The quantization of harmonic amplitudes is most demanding on the bit allotment in sinusoidal coding, and methods for efficient quantization have been an important topic of research. A widely used method for the quantization of the amplitudes of the harmonics is based on the modeling of a spectral envelope fitted to the harmonic peaks (MacAulay and Quatieri, 1995). The spectral amplitudes are then reconstructed from samples of the modeled spectral envelope at harmonic frequencies. Representing the spectral envelope by the coefficients of an all-pole filter enables the use of one of the many efficient quantization methods available in the speech coding literature. The order of the all-pole model has a significant effect on the accuracy of the modeled spectral amplitudes. While the all-pole representation of the spectral envelope is expected to capture local resonances accurately, capturing additional features such as overall spectral tilt and spectral zeros due to nasality typically lead to an increase in the number of poles required for an adequate approximation.

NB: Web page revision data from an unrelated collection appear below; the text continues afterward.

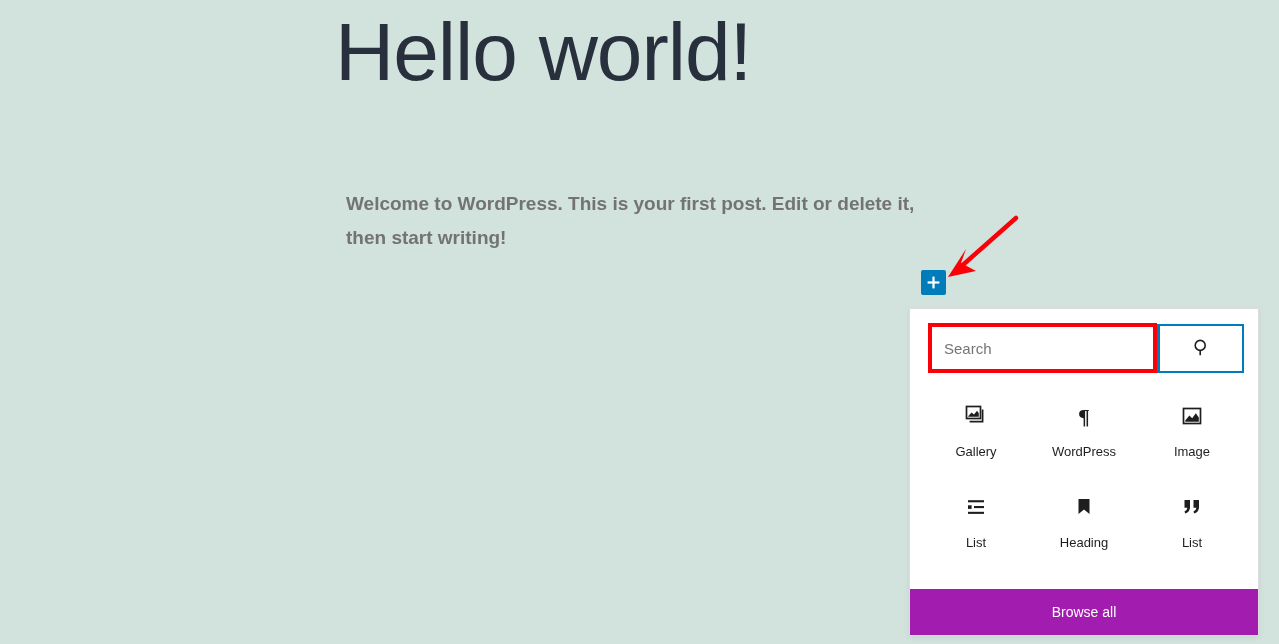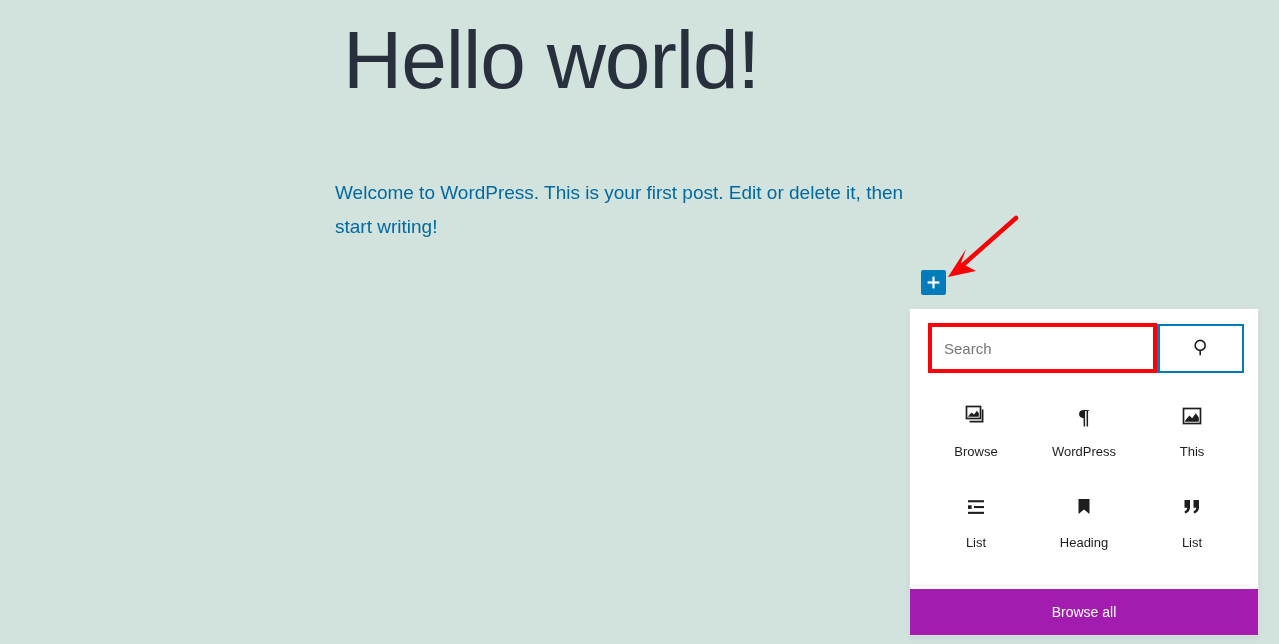--- a/index.html
+++ b/index.html
@@ -22,7 +22,7 @@
     left: 335px;
     top: 6px;
     width: 600px;
-    margin: 8px;
+    margin: 0;
     font-family: "Liberation Sans", sans-serif;
     font-size: 82px;
     line-height: 1.12;

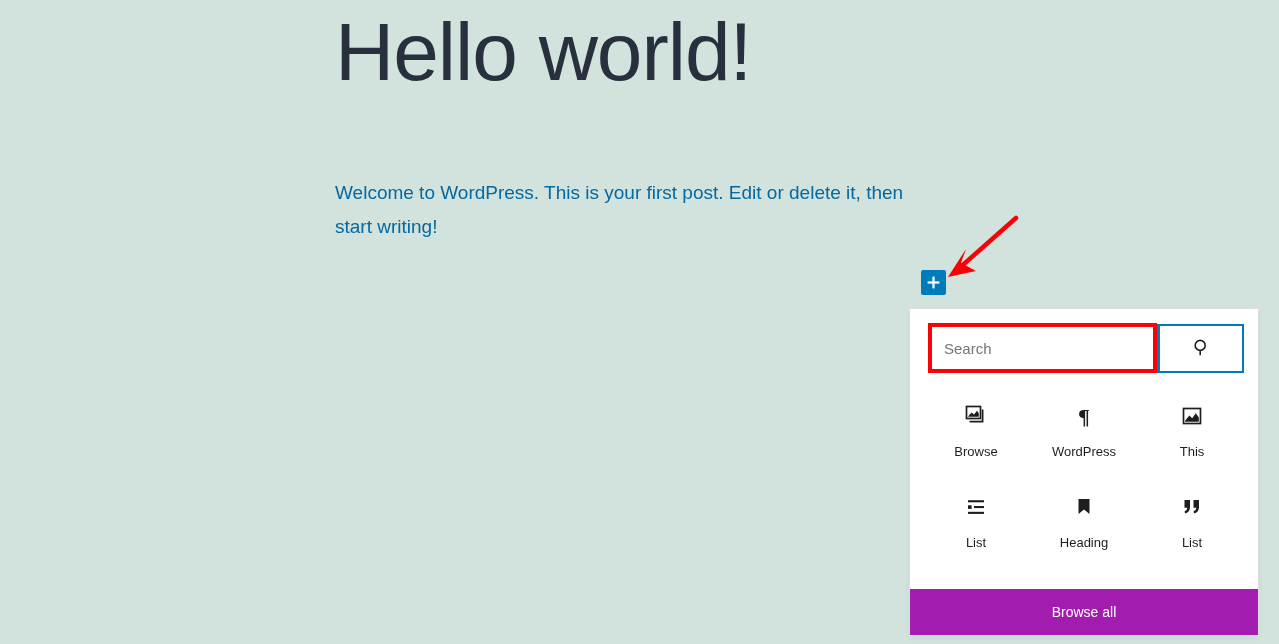--- a/index.html
+++ b/index.html
@@ -36,10 +36,11 @@
     left: 335px;
     top: 176px;
     width: 600px;
-    margin: 0;
+    margin: 11px;
     font-size: 19px;
     line-height: 34px;
-    color: #0369a1;
+    color: #737373;
+    font-weight: bold;
   }
 
   

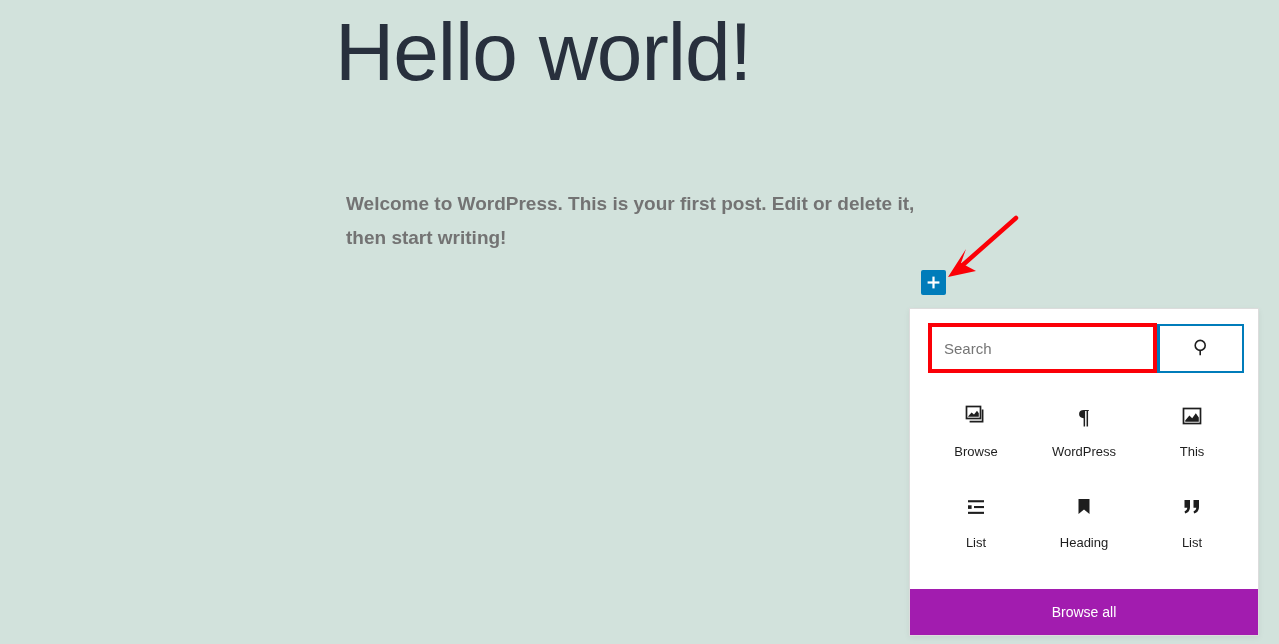--- a/index.html
+++ b/index.html
@@ -228,7 +228,7 @@
           <path d="M18.6 5.4 L18.6 17.6 L5.6 17.6" fill="none" stroke="#1e1e1e" stroke-width="1.7"></path>
         </svg>
       </span>
-      <span class="block-label">Browse</span>
+      <span class="block-label">Gallery</span>
     </button>
 
     <button class="block-item">

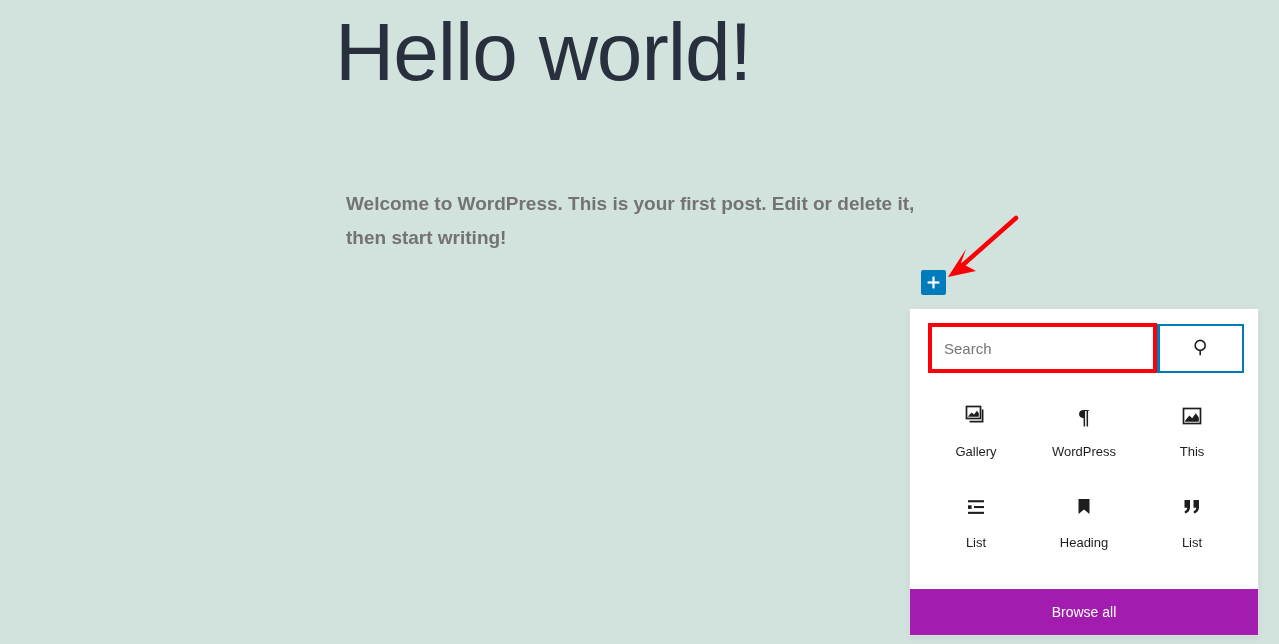--- a/index.html
+++ b/index.html
@@ -247,7 +247,7 @@
           <path d="M5.2 16.6 L9.4 11.6 L12.2 14.2 L15.8 9.2 L18.8 13.4 L18.8 17.8 L5.2 17.8 Z" fill="#1e1e1e"></path>
         </svg>
       </span>
-      <span class="block-label">This</span>
+      <span class="block-label">Image</span>
     </button>
 
     <button class="block-item">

Further, for similar spectral envelope, low pitched sounds require higher LP model order for similar perceived quality levels (Champion et al., 1994, Rao and Patwardhan, 2005).

In the interest of achieving low bit rates, however, it is necessary to keep model order as low as possible. Frequency-scale warping before all-pole modeling of the spectral envelope is a widely used method to improve the perceptual accuracy of modeling for a given model order. Frequency-scale warping leads to a more accurate representation of the low frequency spectrum at the cost of increased errors in the high frequency region. Although perceptual scales such as the Bark-scale and its variants have been widely used in LP modeling of speech spectra, our recent work (Rao and Patwardhan, 2005) on synthetically generated steady vowel sounds (using fixed excitation source parameters) indicated that the performance of frequency warping depended to a great extent on the nature of the underlying sound spectrum. It was observed that front vowels such as [ei] and [i] in fact were better modeled without Bark-scale warping. This was explained by the low frequency first formant structure of these vowels which fails to mask high frequency distortion adequately. In a subjective experiment using natural speech, it was found that the comparative behaviour of modeling error under different warping conditions in the case of the non-front vowels was inconsistent across speakers indicating a further dependence on speaker voice quality as reflected in the overall spectral envelope.

In the present study we attempt to extend our previous work by exploring aspects of voice quality that could influence the spectrum modeling error. The influence of voice quality on perceived modeling error in frequency-warped all-pole modeling of the spectral envelope is studied via the framework of MBE model analysis–synthesis.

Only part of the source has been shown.